---- Provided information

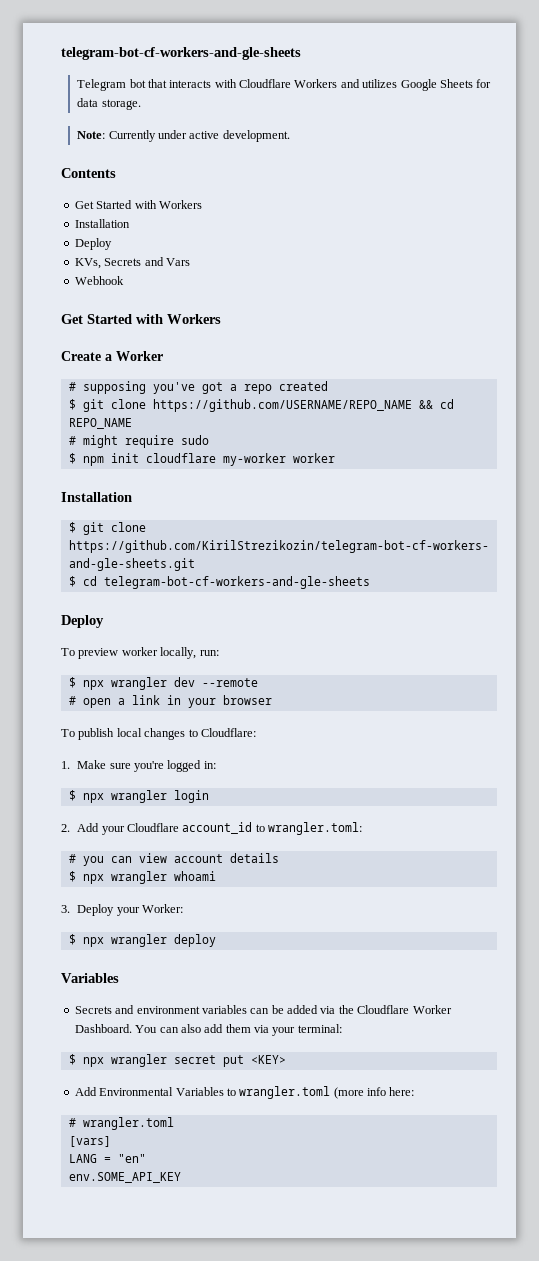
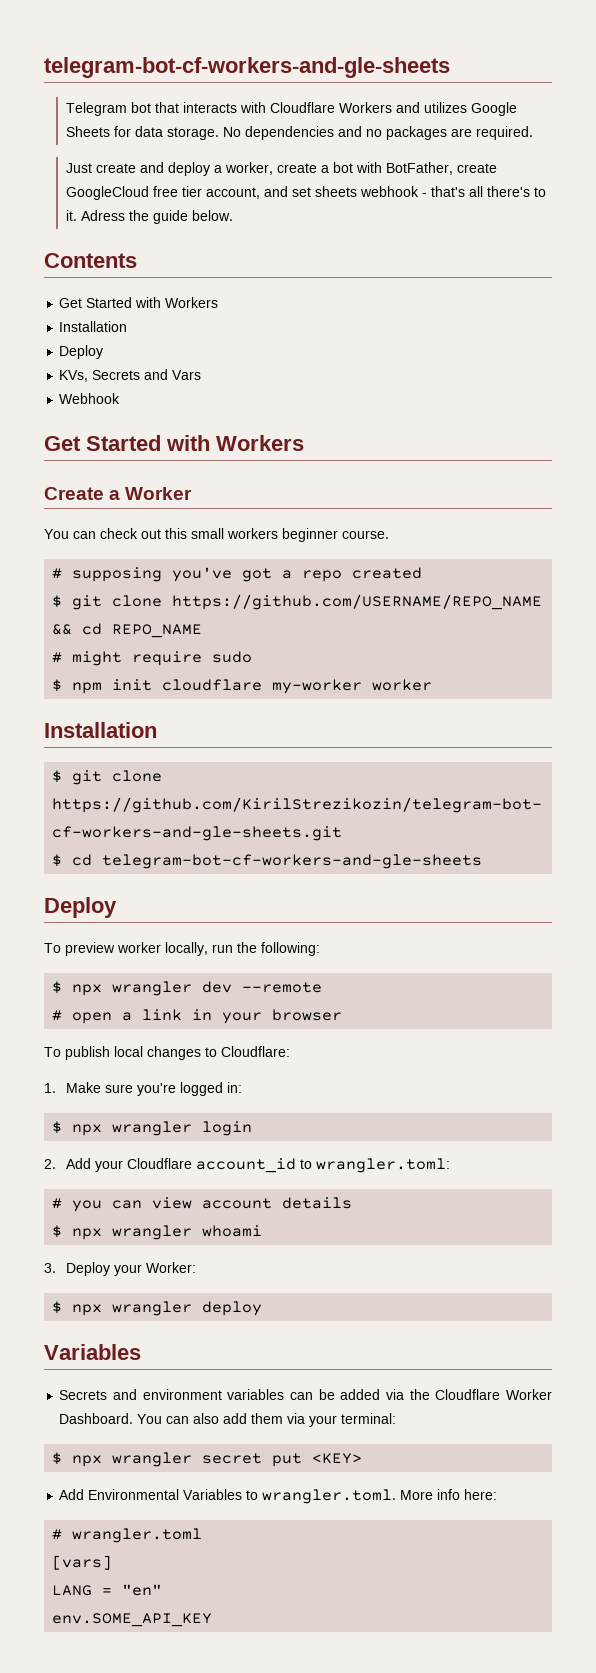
- Telegram bot that interacts with Cloudflare Workers and utilizes Google Sheets for data storage.
- Note: Currently under active development.
+ Telegram bot that interacts with Cloudflare Workers and utilizes Google Sheets for data storage. No dependencies and no packages are required.
+ Just create and deploy a worker, create a bot with BotFather, create GoogleCloud free tier account, and set sheets webhook - that's all there's to it. Adress the guide below.
+ You can check out this small workers beginner course.
- To preview worker locally, run:
+ To preview worker locally, run the following:
- Add Environmental Variables to wrangler.toml (more info here:
+ Add Environmental Variables to wrangler.toml. More info here:

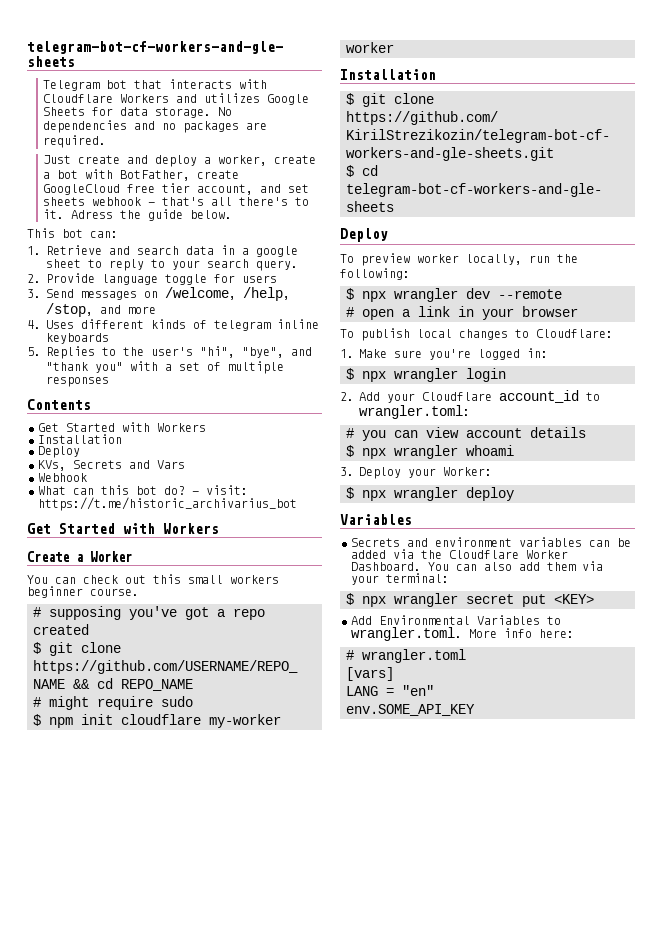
+ This bot can:
+ 1. Retrieve and search data in a google sheet to reply to your search query.
+ 2. Provide language toggle for users
+ 3. Send messages on /welcome, /help, /stop, and more
+ 4. Uses different kinds of telegram inline keyboards
+ 5. Replies to the user's "hi", "bye", and "thank you" with a set of multiple responses
+ What can this bot do? - visit: https://t.me/historic_archivarius_bot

--------

List every line above that holds the word "wrangler".

#### Output:
- Add Environmental Variables to wrangler.toml (more info here:
+ Add Environmental Variables to wrangler.toml. More info here:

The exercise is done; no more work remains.